*What the task asks*: Every entry should be reproduced precisely, with each picture left out.

#####

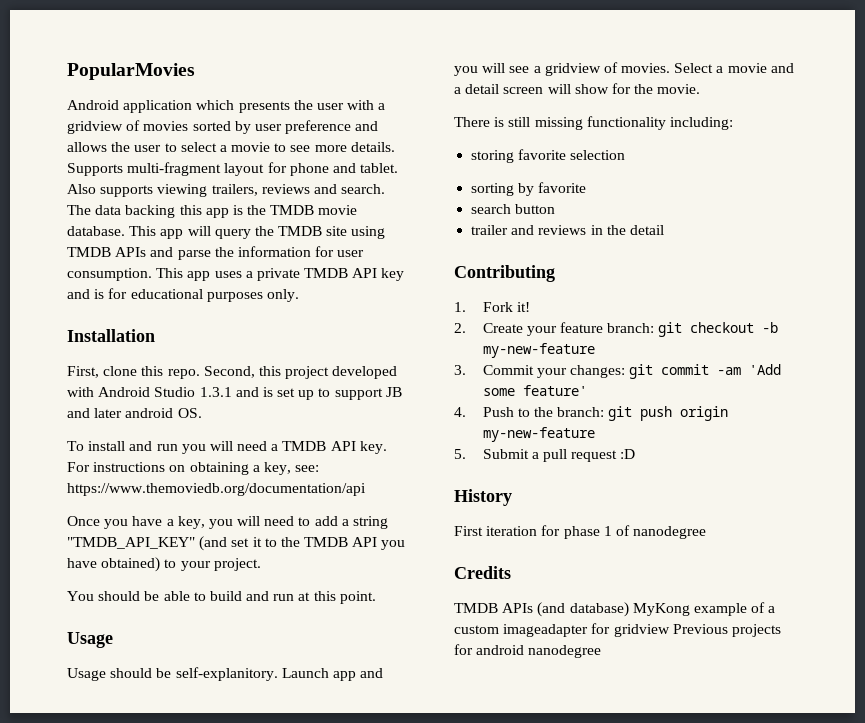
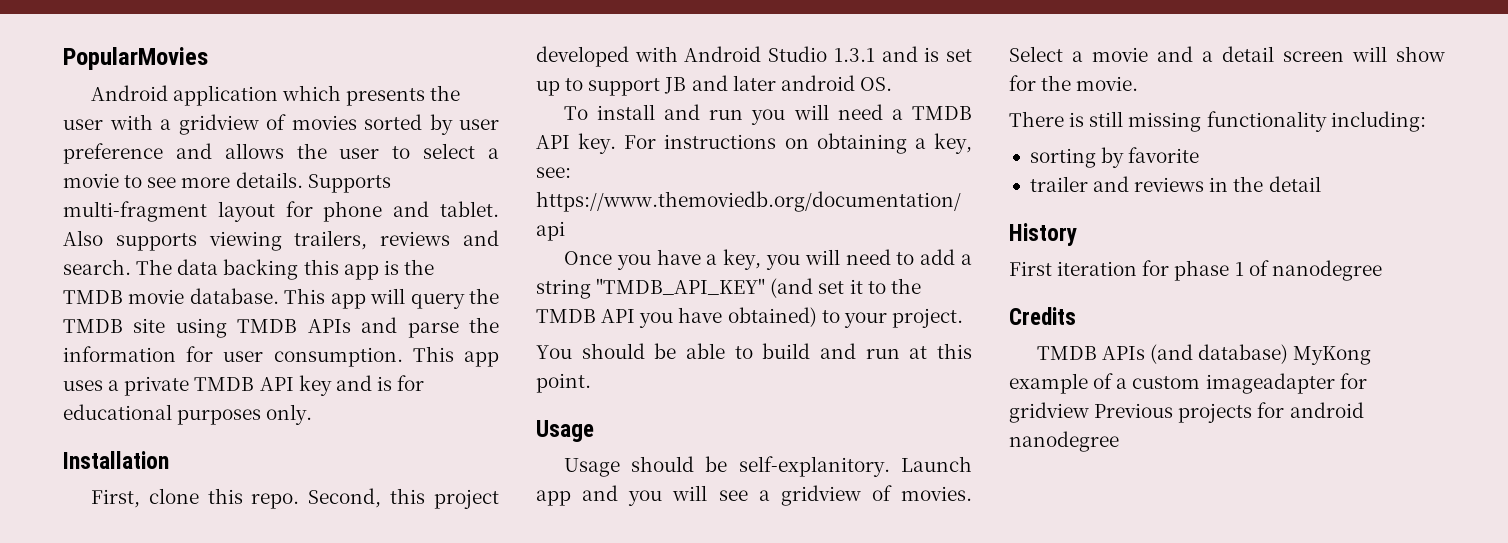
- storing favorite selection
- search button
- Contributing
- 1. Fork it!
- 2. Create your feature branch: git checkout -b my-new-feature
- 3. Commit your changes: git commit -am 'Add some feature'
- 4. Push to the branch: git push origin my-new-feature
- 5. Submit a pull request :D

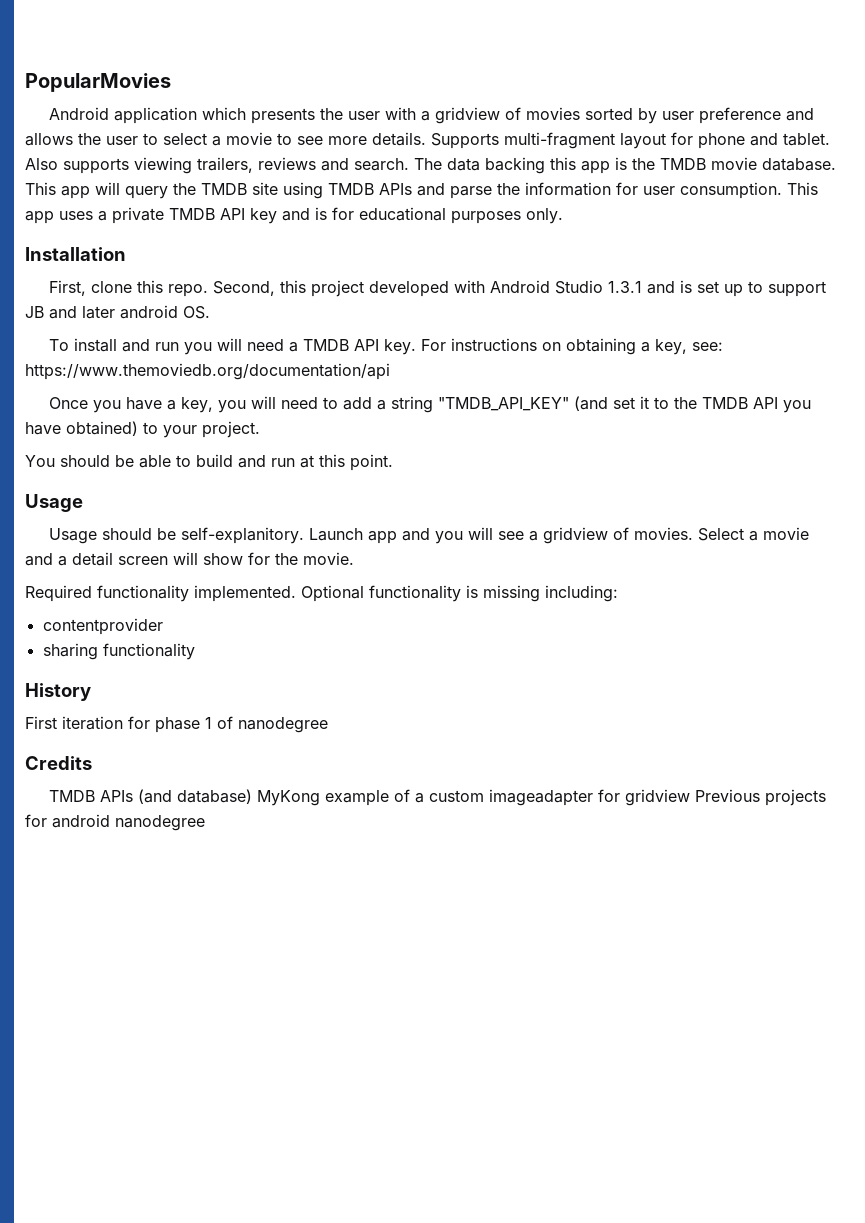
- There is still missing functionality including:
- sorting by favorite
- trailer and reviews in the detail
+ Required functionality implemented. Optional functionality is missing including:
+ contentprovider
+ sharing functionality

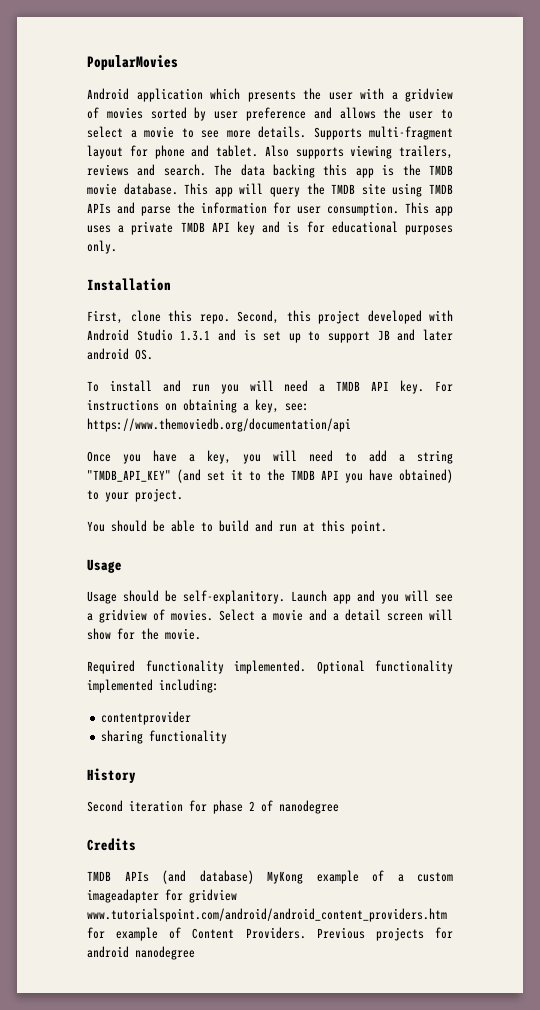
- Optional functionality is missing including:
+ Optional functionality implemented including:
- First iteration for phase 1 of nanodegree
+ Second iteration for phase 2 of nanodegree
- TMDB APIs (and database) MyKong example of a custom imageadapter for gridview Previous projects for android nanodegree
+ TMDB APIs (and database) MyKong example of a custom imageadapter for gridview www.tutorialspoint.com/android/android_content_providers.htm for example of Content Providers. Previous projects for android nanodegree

#####

*Answer to the problem*:
- storing favorite selection
- search button
- Contributing
- 1. Fork it!
- 2. Create your feature branch: git checkout -b my-new-feature
- 3. Commit your changes: git commit -am 'Add some feature'
- 4. Push to the branch: git push origin my-new-feature
- 5. Submit a pull request :D

- There is still missing functionality including:
- sorting by favorite
- trailer and reviews in the detail
+ Required functionality implemented. Optional functionality is missing including:
+ contentprovider
+ sharing functionality

- Optional functionality is missing including:
+ Optional functionality implemented including:
- First iteration for phase 1 of nanodegree
+ Second iteration for phase 2 of nanodegree
- TMDB APIs (and database) MyKong example of a custom imageadapter for gridview Previous projects for android nanodegree
+ TMDB APIs (and database) MyKong example of a custom imageadapter for gridview www.tutorialspoint.com/android/android_content_providers.htm for example of Content Providers. Previous projects for android nanodegree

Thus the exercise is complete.